Chronologically documenting the War, Jackson’s film commenced with footage showing the build-up to the war with Army conscription and training, alongside hearing first-hand the experiences of excitement, fear and ignorance from the soldiers who experienced it for themselves. Expertly integrating oral histories with cinematic footage, They Shall Not Grow Old was an emotional, raw and often humorous film that reminds its viewers of the human experiences of warfare that perhaps being shown black and white footage has not previously done. The magical moment when the footage turns from black and white to colour was breath-taking, it was almost like travelling in time yourself, when suddenly a past so hidden and unrelatable through its monochrome footage and pictures became an almost living-breathing world with sound effects, voices and faces that will stay with viewers for a long time.

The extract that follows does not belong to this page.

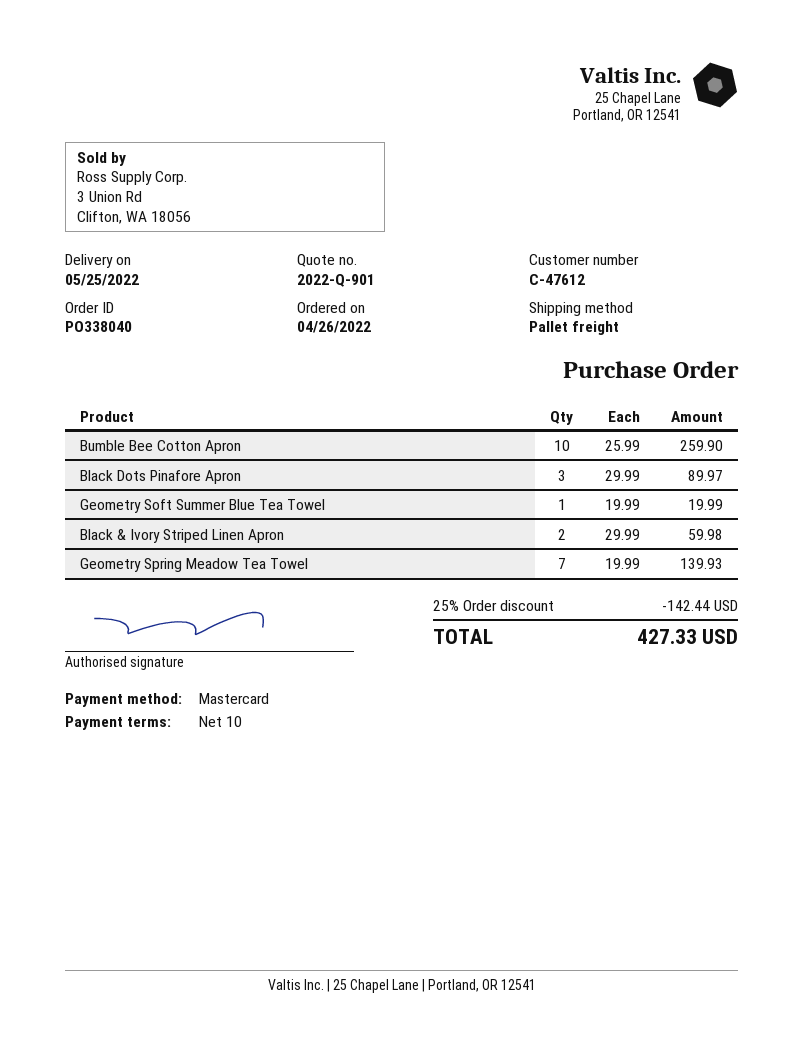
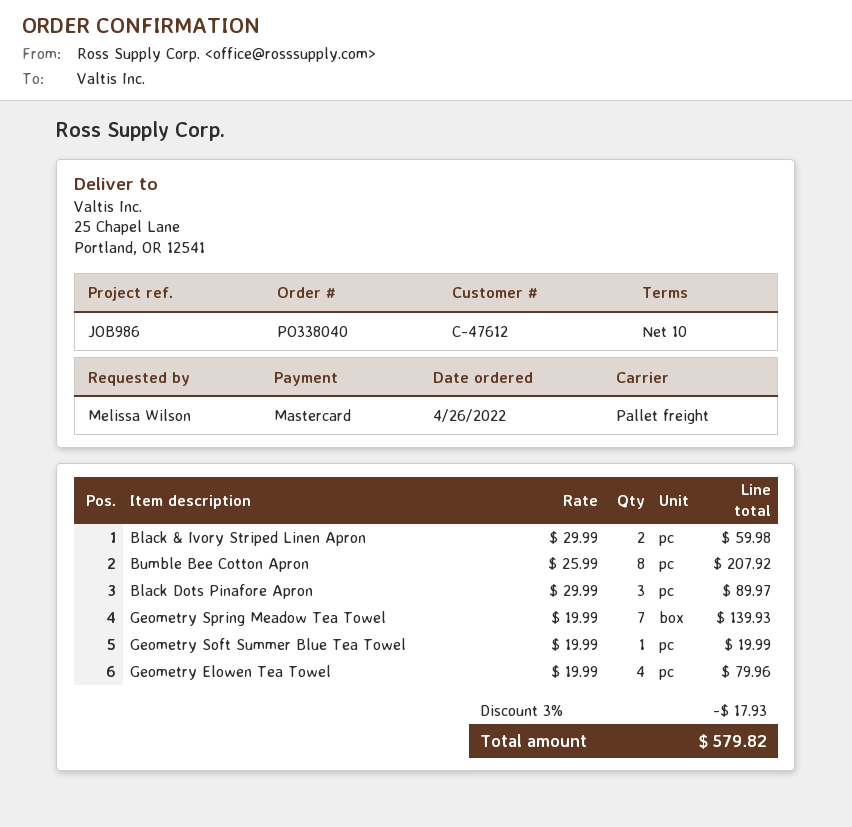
Bumble Bee Cotton Apron: 10 x 25.99 = 259.90 -> 8 x 25.99 = 207.92
Geometry Elowen Tea Towel: none -> 4 x 19.99 = 79.96
discount: 25% = 142.44 -> 3% = 17.93
total: 427.33 -> 579.82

If I had to choose my favourite part of this documentary, it would be its honesty. The footage does not shy away from or gloss over the sheer brutality and devastation that the War inflicted on so many lives, as you found yourself looking at scenes of mass slaughter, decay and also the vulnerability of humanity that is often overlooked or glorified in so many historical films on the period. I admired the was Jackson integrated the German soldier’s experience of war, as they were not portrayed to be the villainous bloodthirsty enemies of British propaganda, but instead, we could see for ourselves that they too were frightened young men, who willingly lent a hand to carrying and caring for our wounded soldiers as if they were their own.
As Peter Jackson himself said in a Q&A session after the screening, this film only focuses on the Male British soldier’s experience of WW1 and we must, therefore, be careful not to base our understandings of the war through this perspective alone. However, I do believe it to be a remarkable example of how we should continue to commemorate the war for years to come after the 100-year centenary ends on November 11th 2018. I hope the film educates a new generation of people, and that the legacy of this film will inspire a new generation of filmmakers to continue to use visual and oral recordings to keep such important histories alive.
They Shall Not Grow Old will be shown on BBC One on the 11th November 2018. More details to come soon.